### Your task
Collect from the data below each line with "none".

### Extracted records

▼▼▼

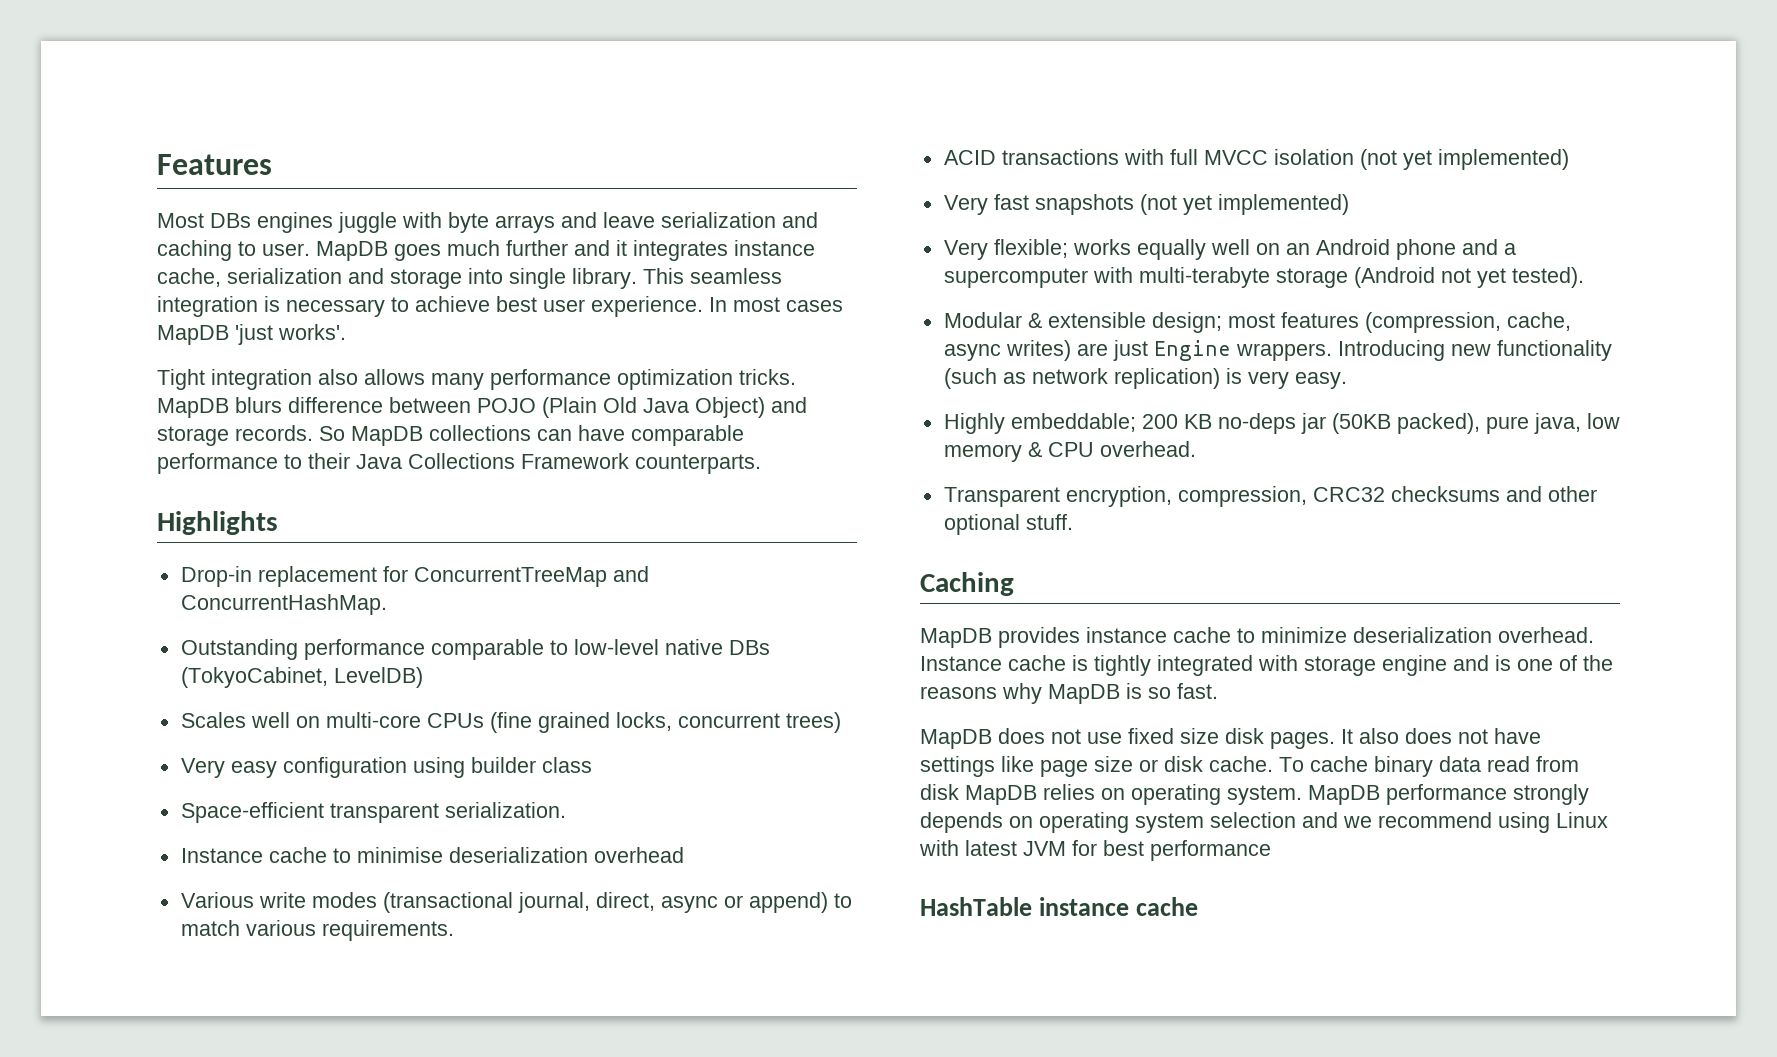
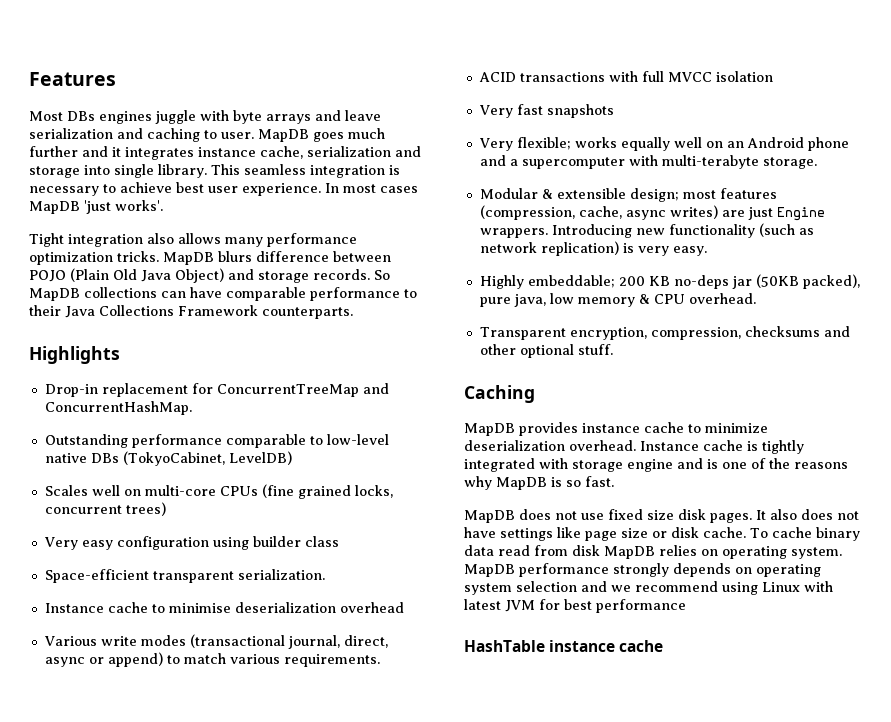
[1359,149,1569,170] (not yet implemented) -> (773, 76) none
[1139,194,1349,215] (not yet implemented) -> (614, 111) none
[1275,267,1584,288] storage (Android not yet tested). -> [762,157,817,169] storage.
[1312,487,1385,502] CRC32 -> (741, 333) none

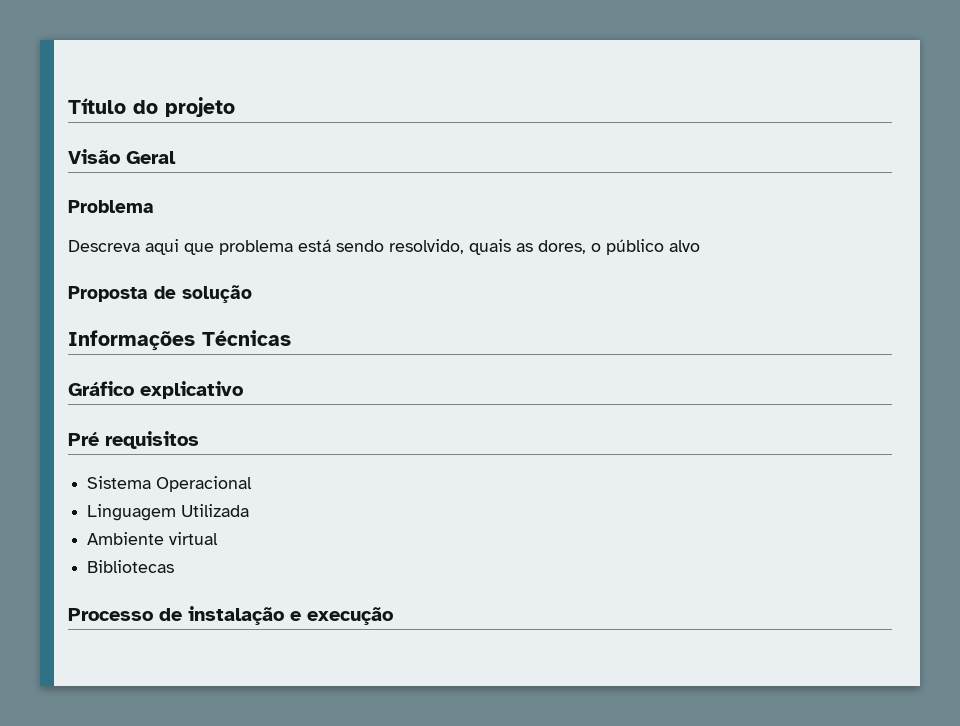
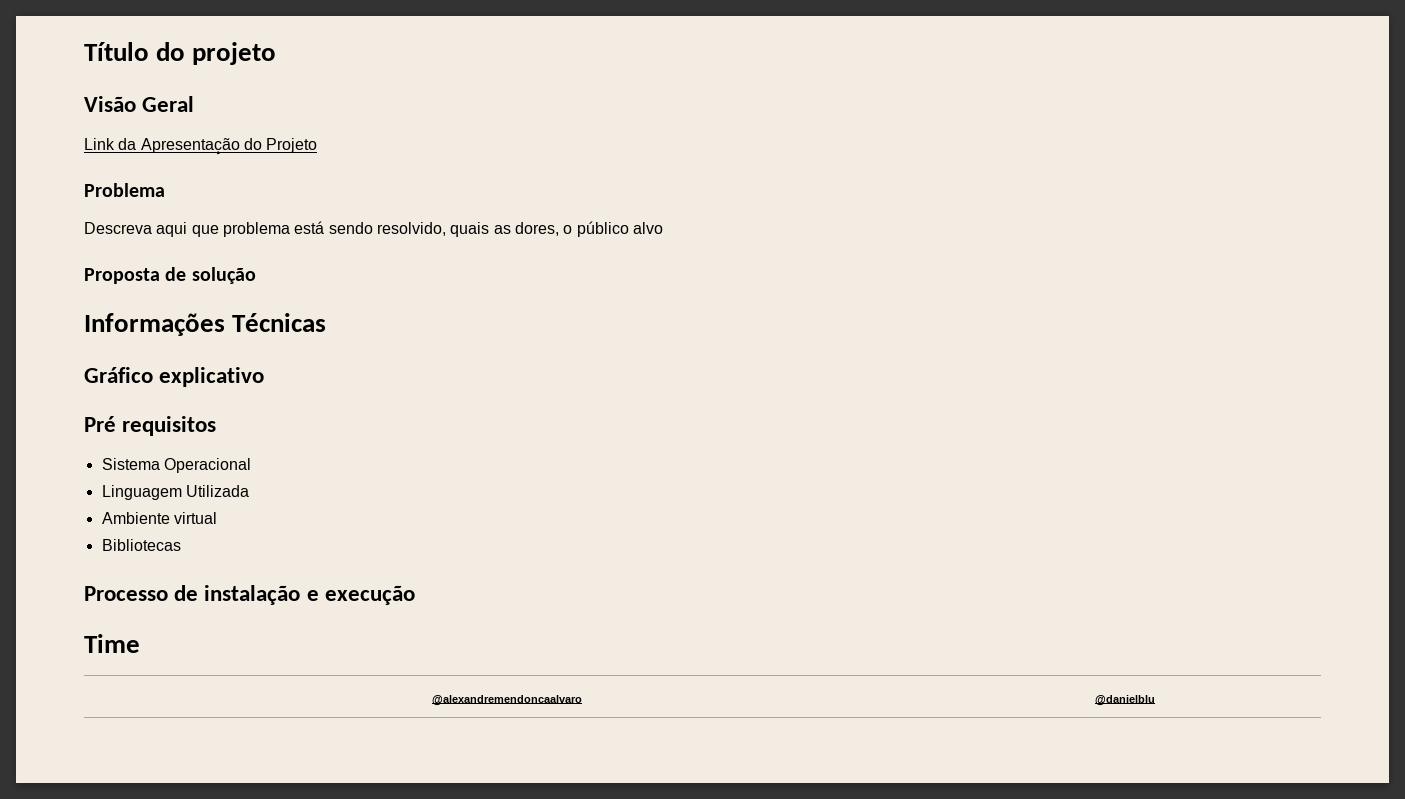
(176, 157) none -> [84,138,318,155] // Link da Apresentação do Projeto
(393, 616) none -> [84,634,140,653] [432,695,582,706] [1095,695,1155,706] // Time // @alexandremendoncaalvaro | @danielblu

▲▲▲

### Exercise answer
[1359,149,1569,170] (not yet implemented) -> (773, 76) none
[1139,194,1349,215] (not yet implemented) -> (614, 111) none
[1312,487,1385,502] CRC32 -> (741, 333) none
(176, 157) none -> [84,138,318,155] // Link da Apresentação do Projeto
(393, 616) none -> [84,634,140,653] [432,695,582,706] [1095,695,1155,706] // Time // @alexandremendoncaalvaro | @danielblu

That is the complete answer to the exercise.